▸ **Instructions to follow**
Data follows below. Repeat exactly the lines between the line holding "- docker pull" and the line holding "-e TIME_COND=1 \", inclusive, and nothing more; drop pictures.

▸ **Record set**

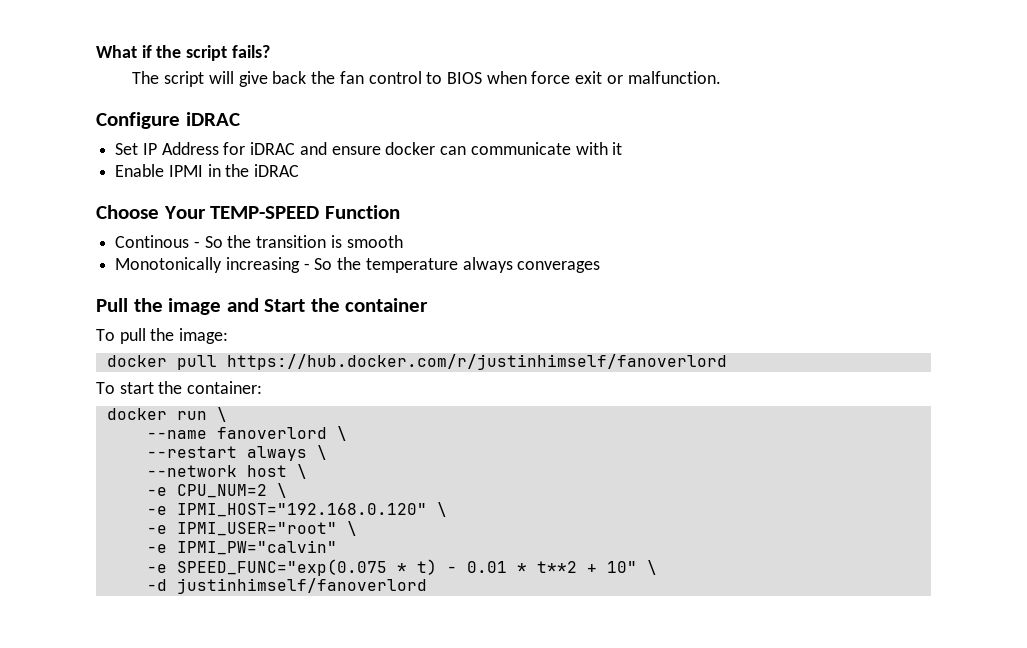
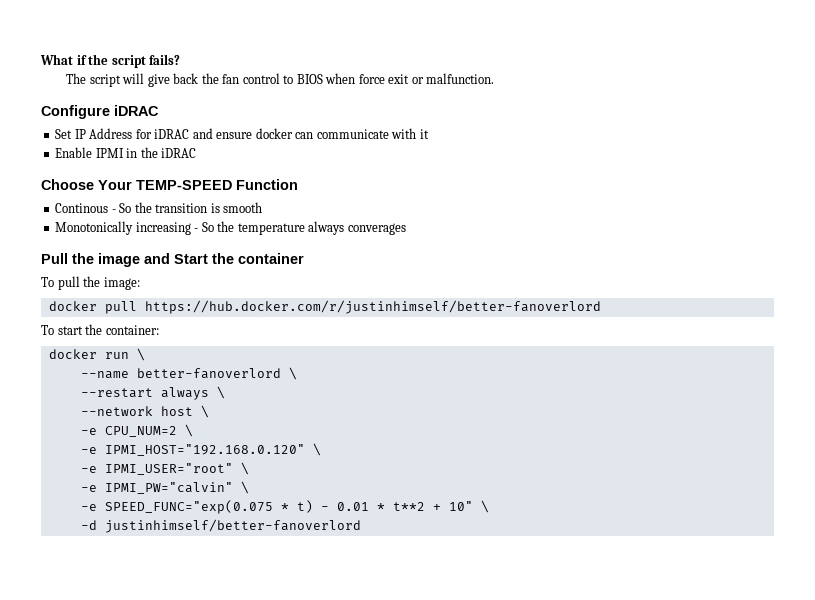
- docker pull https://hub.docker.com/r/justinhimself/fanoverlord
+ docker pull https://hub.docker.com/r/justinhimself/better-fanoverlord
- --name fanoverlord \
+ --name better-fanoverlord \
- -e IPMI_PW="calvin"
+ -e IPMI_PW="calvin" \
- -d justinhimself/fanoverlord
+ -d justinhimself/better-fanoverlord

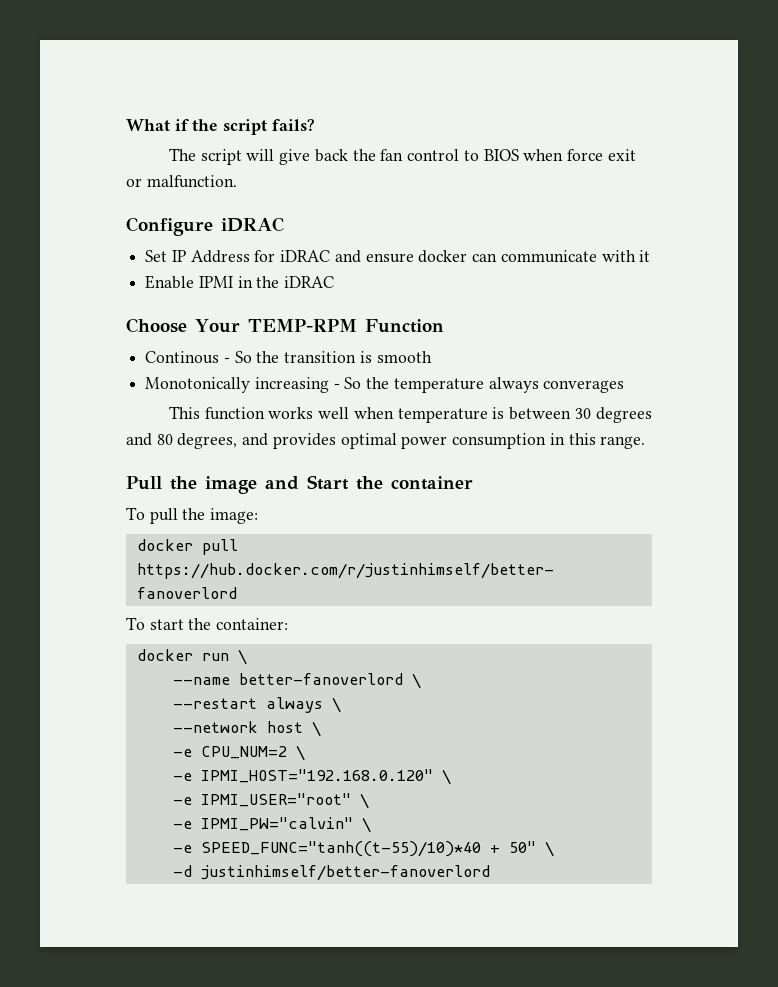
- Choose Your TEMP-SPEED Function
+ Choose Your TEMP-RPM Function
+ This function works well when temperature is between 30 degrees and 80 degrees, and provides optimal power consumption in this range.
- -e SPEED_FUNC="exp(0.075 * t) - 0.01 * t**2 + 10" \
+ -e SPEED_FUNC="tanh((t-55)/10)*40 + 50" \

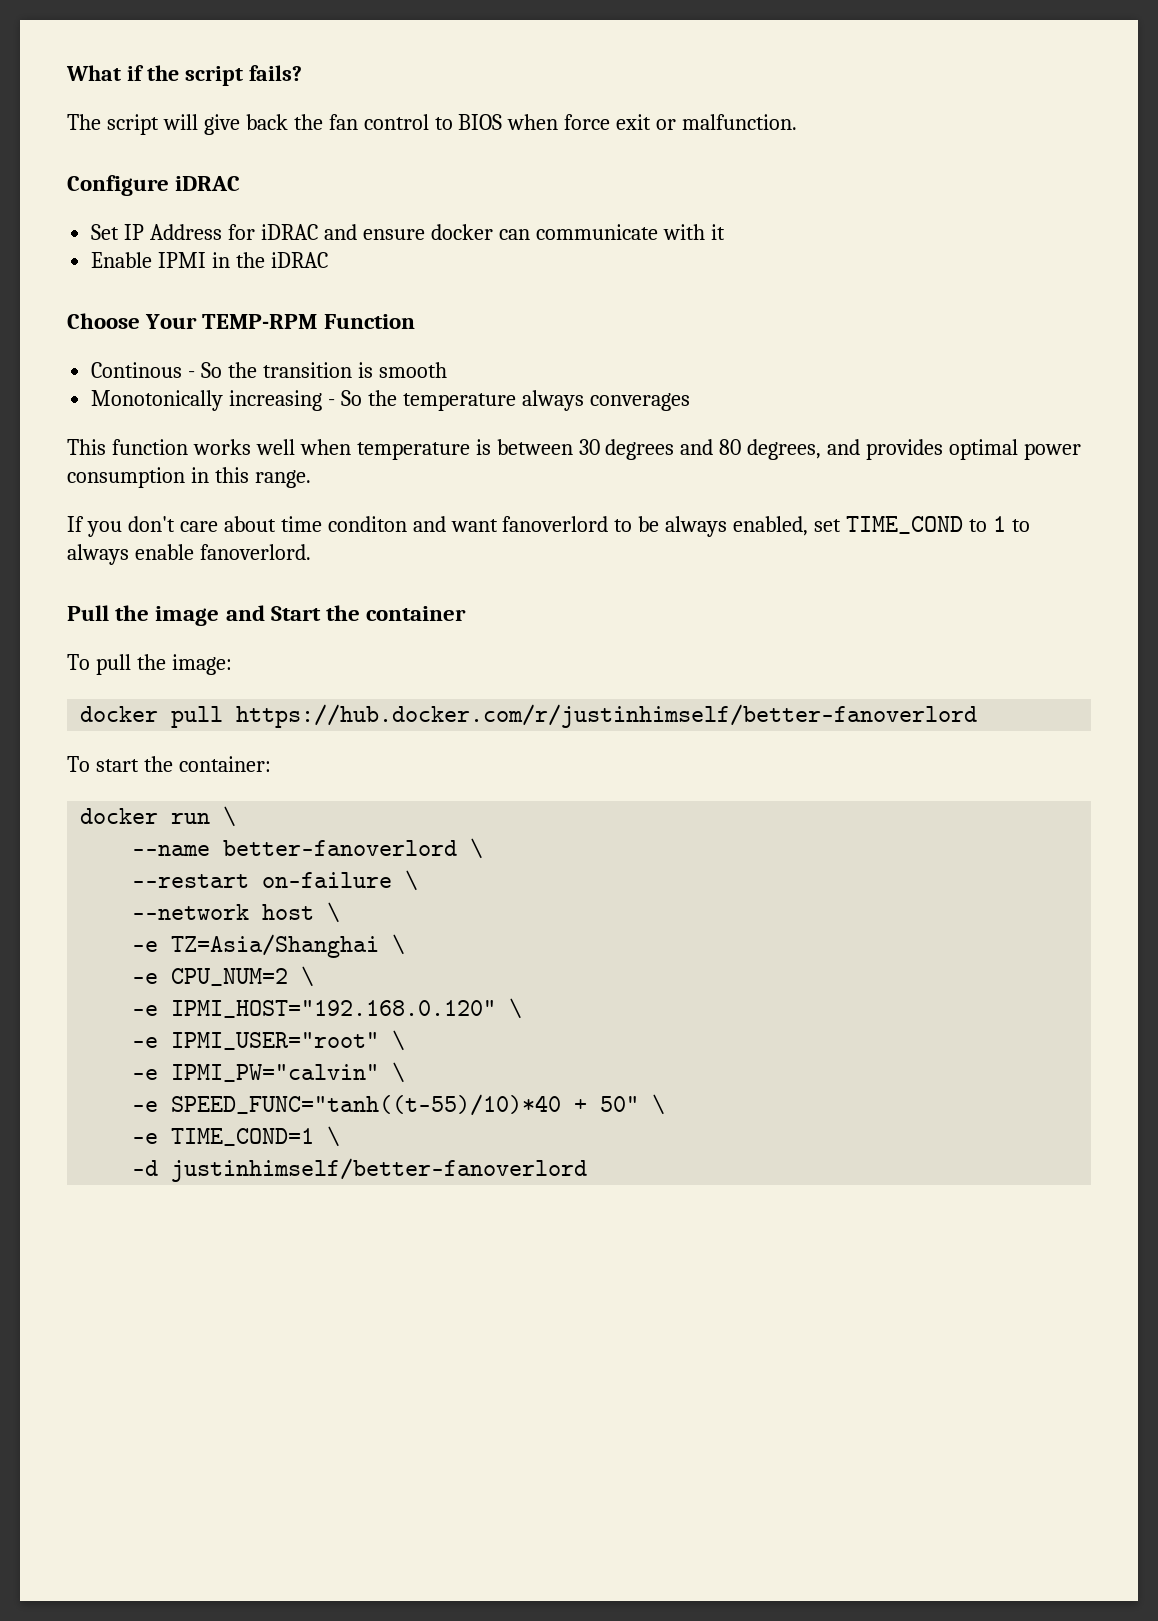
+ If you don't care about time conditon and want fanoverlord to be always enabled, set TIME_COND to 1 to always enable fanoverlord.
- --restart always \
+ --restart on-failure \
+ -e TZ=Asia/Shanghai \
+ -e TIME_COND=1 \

...

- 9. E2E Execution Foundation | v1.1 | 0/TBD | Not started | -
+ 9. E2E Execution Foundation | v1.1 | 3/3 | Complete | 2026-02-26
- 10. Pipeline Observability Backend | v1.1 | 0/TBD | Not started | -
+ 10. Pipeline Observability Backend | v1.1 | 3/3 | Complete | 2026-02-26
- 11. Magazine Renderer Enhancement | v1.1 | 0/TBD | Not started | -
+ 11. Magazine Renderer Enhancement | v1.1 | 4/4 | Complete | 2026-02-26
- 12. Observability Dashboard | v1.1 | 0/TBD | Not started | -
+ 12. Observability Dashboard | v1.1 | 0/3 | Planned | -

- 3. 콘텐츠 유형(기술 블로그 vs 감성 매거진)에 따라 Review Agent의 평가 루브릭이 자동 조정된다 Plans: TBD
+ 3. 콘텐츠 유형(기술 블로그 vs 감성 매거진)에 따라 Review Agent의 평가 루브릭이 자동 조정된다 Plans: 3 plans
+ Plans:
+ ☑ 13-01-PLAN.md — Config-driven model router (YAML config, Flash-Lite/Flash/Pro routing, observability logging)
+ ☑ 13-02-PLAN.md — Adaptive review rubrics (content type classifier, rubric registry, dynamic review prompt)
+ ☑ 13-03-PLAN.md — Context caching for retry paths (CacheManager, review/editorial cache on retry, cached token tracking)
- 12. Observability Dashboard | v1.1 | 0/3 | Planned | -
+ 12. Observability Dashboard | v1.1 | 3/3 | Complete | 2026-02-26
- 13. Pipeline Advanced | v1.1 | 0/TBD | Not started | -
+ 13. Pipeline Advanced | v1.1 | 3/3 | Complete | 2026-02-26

▸ **Expected answer**
- docker pull https://hub.docker.com/r/justinhimself/fanoverlord
+ docker pull https://hub.docker.com/r/justinhimself/better-fanoverlord
- --name fanoverlord \
+ --name better-fanoverlord \
- -e IPMI_PW="calvin"
+ -e IPMI_PW="calvin" \
- -d justinhimself/fanoverlord
+ -d justinhimself/better-fanoverlord

- Choose Your TEMP-SPEED Function
+ Choose Your TEMP-RPM Function
+ This function works well when temperature is between 30 degrees and 80 degrees, and provides optimal power consumption in this range.
- -e SPEED_FUNC="exp(0.075 * t) - 0.01 * t**2 + 10" \
+ -e SPEED_FUNC="tanh((t-55)/10)*40 + 50" \

+ If you don't care about time conditon and want fanoverlord to be always enabled, set TIME_COND to 1 to always enable fanoverlord.
- --restart always \
+ --restart on-failure \
+ -e TZ=Asia/Shanghai \
+ -e TIME_COND=1 \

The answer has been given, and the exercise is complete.